** What you will do **
Going through the entries below, copy out each line that contains "size".
____________
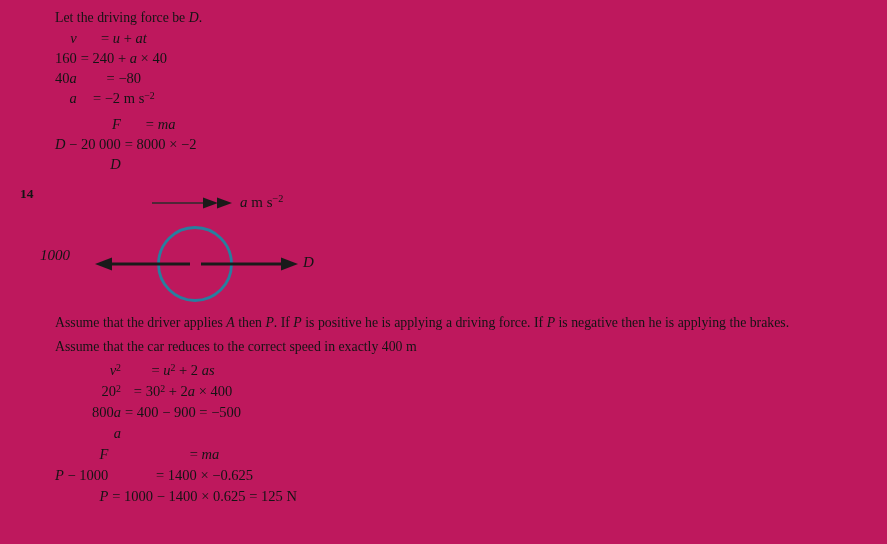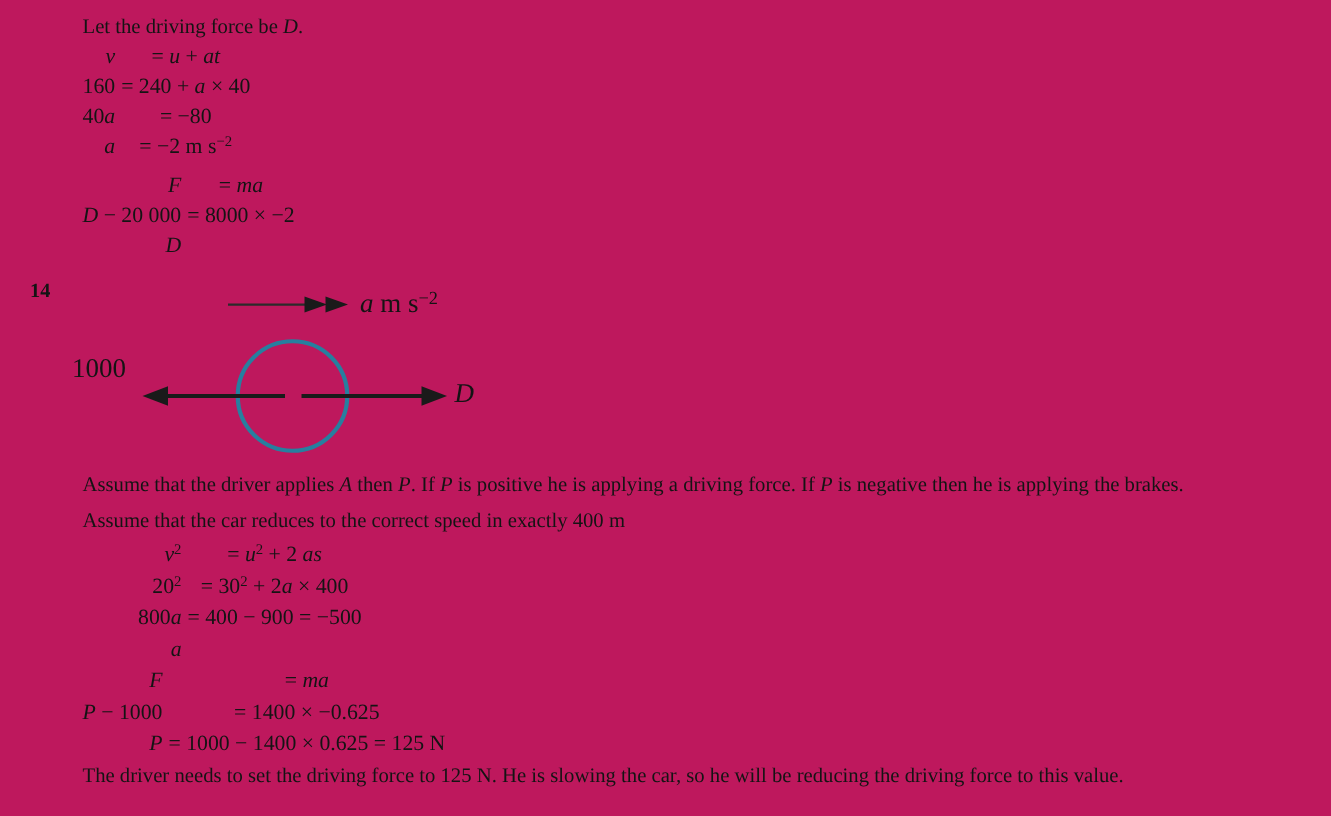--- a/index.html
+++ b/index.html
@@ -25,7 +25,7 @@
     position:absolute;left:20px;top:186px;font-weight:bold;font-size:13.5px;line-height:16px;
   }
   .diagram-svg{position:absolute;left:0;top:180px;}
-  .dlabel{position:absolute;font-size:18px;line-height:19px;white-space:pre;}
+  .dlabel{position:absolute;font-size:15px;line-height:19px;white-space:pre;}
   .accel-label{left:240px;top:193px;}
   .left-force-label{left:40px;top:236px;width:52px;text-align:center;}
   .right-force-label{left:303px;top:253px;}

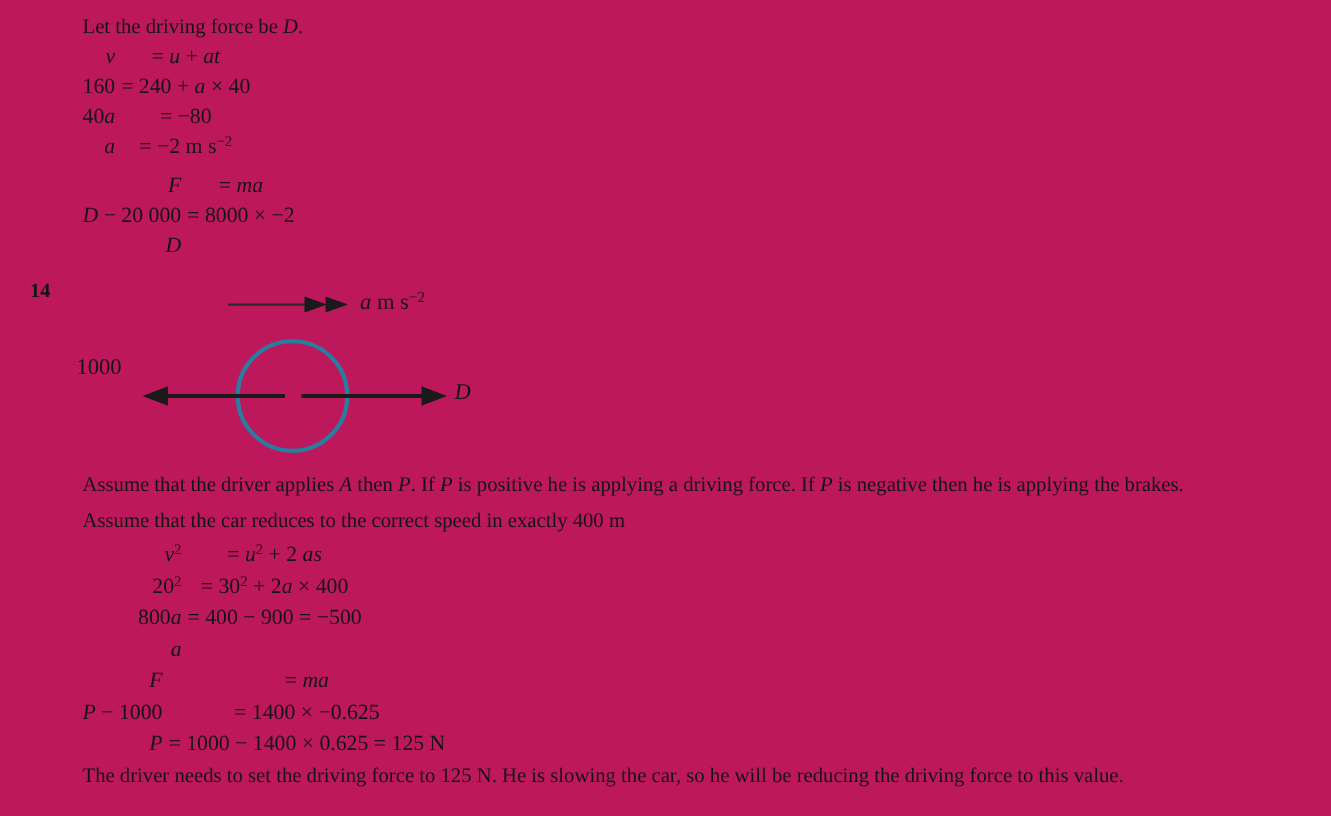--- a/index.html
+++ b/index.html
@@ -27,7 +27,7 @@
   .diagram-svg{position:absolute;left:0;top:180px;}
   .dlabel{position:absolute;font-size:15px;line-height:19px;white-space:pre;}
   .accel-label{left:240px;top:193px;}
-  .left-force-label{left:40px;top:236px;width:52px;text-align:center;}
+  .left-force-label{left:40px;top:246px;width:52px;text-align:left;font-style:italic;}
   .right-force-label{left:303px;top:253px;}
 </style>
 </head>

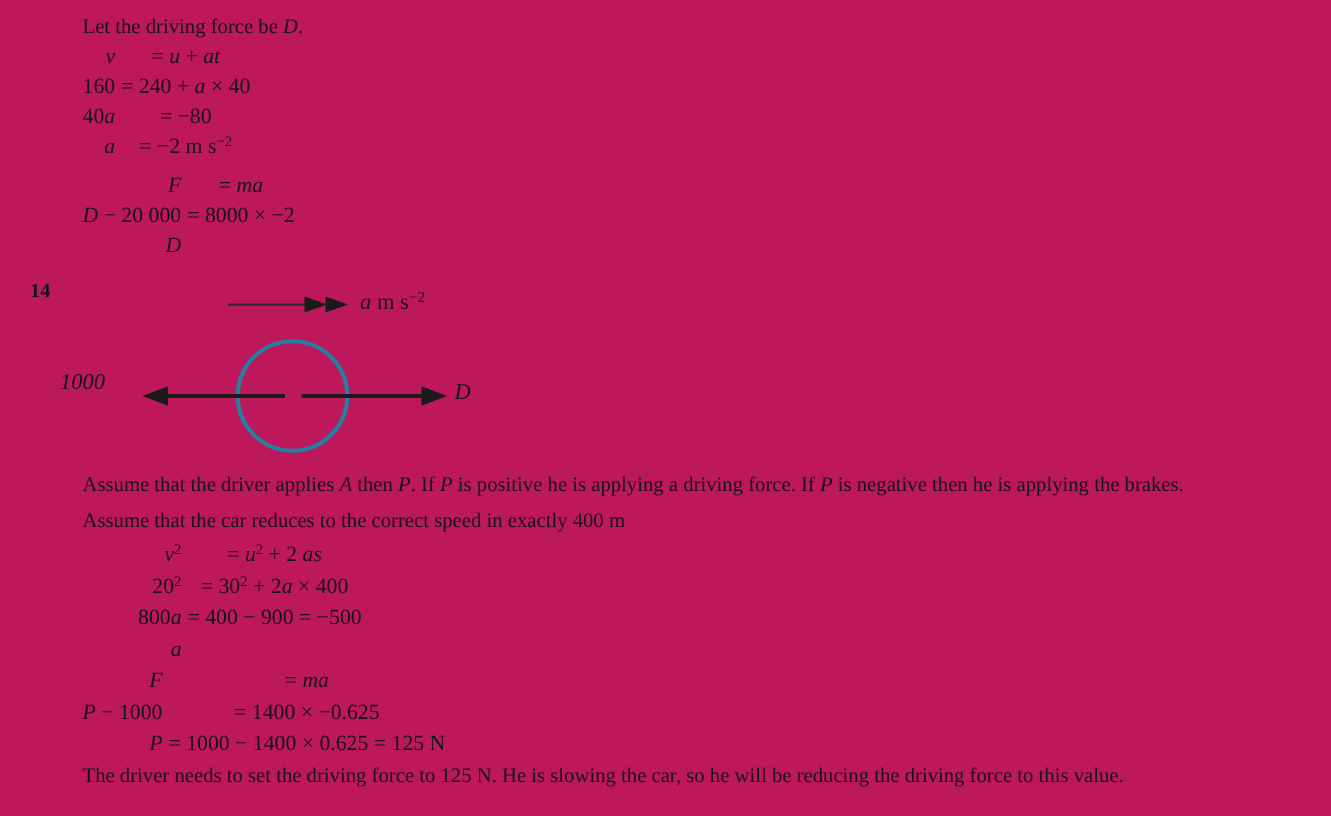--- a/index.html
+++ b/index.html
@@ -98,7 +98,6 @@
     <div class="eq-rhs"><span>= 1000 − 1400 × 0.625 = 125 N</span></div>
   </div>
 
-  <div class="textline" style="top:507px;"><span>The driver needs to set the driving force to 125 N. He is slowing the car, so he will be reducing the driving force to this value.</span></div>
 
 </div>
____________
** Final answer **
     position:absolute;left:20px;top:186px;font-weight:bold;font-size:13.5px;line-height:16px;
-  .dlabel{position:absolute;font-size:18px;line-height:19px;white-space:pre;}
+  .dlabel{position:absolute;font-size:15px;line-height:19px;white-space:pre;}
   .dlabel{position:absolute;font-size:15px;line-height:19px;white-space:pre;}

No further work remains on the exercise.